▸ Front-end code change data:
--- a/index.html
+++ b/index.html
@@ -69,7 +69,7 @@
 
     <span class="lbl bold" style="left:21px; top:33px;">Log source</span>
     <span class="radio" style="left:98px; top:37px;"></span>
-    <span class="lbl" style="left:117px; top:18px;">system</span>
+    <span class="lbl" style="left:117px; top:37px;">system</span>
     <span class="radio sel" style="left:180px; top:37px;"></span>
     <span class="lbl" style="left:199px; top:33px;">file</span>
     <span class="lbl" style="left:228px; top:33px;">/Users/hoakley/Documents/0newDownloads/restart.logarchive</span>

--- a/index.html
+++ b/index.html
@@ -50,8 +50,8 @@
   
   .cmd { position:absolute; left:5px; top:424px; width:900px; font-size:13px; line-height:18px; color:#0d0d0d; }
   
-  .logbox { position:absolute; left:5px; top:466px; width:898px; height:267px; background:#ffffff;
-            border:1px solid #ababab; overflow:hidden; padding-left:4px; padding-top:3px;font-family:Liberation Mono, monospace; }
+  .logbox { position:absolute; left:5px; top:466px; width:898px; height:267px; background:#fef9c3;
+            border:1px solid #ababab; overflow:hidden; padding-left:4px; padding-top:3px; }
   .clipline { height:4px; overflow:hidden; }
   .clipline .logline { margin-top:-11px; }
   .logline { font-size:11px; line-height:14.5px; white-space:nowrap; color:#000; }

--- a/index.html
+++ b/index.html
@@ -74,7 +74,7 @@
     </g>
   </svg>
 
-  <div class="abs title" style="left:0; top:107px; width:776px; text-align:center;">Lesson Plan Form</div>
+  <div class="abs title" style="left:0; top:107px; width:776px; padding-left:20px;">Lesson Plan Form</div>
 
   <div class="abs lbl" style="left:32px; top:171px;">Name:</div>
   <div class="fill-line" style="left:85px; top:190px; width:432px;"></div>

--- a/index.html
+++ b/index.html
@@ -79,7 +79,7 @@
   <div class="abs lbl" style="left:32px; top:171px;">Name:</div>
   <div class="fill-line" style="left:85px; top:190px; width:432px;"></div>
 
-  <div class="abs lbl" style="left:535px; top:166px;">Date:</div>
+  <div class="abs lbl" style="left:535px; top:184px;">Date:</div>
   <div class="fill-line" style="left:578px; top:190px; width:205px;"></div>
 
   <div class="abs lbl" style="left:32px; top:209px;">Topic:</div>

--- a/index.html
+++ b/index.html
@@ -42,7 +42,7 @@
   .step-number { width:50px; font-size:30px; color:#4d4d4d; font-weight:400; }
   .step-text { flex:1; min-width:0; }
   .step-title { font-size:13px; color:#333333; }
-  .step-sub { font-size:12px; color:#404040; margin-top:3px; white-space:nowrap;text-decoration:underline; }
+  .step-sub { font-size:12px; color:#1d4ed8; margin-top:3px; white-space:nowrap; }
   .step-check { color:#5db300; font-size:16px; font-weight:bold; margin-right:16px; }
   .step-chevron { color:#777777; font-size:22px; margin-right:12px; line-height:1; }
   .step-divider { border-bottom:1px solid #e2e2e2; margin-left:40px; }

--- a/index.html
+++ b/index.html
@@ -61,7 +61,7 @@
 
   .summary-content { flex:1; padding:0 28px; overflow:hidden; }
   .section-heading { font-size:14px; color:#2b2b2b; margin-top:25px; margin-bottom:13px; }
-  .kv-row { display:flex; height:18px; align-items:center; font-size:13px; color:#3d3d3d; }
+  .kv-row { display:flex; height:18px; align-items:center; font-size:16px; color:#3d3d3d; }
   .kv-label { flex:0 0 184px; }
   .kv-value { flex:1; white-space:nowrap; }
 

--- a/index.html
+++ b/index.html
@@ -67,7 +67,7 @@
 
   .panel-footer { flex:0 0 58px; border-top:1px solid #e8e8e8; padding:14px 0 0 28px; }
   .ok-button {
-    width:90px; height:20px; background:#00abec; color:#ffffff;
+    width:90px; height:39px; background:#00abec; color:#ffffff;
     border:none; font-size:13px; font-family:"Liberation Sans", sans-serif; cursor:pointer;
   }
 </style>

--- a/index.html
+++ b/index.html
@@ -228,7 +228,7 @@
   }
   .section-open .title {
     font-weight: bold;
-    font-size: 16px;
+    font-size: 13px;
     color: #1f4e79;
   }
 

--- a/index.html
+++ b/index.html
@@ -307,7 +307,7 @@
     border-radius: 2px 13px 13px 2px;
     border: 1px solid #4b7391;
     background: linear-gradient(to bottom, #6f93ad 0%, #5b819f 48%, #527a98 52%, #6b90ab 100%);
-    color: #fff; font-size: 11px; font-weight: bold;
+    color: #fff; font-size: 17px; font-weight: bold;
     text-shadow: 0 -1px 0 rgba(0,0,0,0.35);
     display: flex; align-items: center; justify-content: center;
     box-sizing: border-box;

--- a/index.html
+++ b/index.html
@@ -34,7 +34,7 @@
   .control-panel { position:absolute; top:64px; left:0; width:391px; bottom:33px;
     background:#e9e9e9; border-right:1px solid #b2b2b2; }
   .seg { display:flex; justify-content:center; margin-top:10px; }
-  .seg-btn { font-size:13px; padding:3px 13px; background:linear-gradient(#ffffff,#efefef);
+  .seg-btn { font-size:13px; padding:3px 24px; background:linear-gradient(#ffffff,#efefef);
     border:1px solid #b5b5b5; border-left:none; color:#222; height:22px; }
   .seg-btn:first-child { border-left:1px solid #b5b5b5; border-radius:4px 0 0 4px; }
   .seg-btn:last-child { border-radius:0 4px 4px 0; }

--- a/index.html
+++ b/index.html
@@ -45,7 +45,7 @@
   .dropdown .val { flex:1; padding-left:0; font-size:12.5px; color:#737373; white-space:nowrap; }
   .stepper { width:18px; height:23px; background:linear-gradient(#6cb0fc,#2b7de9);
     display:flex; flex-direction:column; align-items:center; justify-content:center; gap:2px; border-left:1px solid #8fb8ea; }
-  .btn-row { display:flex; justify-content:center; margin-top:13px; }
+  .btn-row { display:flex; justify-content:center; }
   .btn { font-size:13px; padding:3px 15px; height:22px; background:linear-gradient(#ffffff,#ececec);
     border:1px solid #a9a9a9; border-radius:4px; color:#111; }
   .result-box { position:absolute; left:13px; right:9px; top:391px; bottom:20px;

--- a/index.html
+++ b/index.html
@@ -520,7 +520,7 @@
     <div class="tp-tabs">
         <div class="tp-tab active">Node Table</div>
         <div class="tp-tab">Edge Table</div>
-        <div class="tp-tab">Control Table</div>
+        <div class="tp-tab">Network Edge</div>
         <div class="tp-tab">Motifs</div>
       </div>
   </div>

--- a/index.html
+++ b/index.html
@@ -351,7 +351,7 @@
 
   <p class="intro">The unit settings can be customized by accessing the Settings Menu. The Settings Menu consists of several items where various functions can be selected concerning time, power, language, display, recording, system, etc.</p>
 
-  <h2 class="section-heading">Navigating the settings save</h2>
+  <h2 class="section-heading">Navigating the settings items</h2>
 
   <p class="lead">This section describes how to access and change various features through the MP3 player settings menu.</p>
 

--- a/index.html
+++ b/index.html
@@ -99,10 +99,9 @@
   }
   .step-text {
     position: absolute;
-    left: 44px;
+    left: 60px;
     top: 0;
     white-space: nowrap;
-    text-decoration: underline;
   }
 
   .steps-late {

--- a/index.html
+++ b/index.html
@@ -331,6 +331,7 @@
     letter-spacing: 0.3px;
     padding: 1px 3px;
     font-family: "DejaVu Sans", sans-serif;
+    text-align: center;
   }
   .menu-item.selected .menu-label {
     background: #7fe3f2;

▸ Problem description:
The word "items" appears in some lines above. Return every one of those lines.

▸ Solution below:
-  .kv-row { display:flex; height:18px; align-items:center; font-size:13px; color:#3d3d3d; }
+  .kv-row { display:flex; height:18px; align-items:center; font-size:16px; color:#3d3d3d; }
     display: flex; align-items: center; justify-content: center;
     display:flex; flex-direction:column; align-items:center; justify-content:center; gap:2px; border-left:1px solid #8fb8ea; }
   <p class="intro">The unit settings can be customized by accessing the Settings Menu. The Settings Menu consists of several items where various functions can be selected concerning time, power, language, display, recording, system, etc.</p>
+  <h2 class="section-heading">Navigating the settings items</h2>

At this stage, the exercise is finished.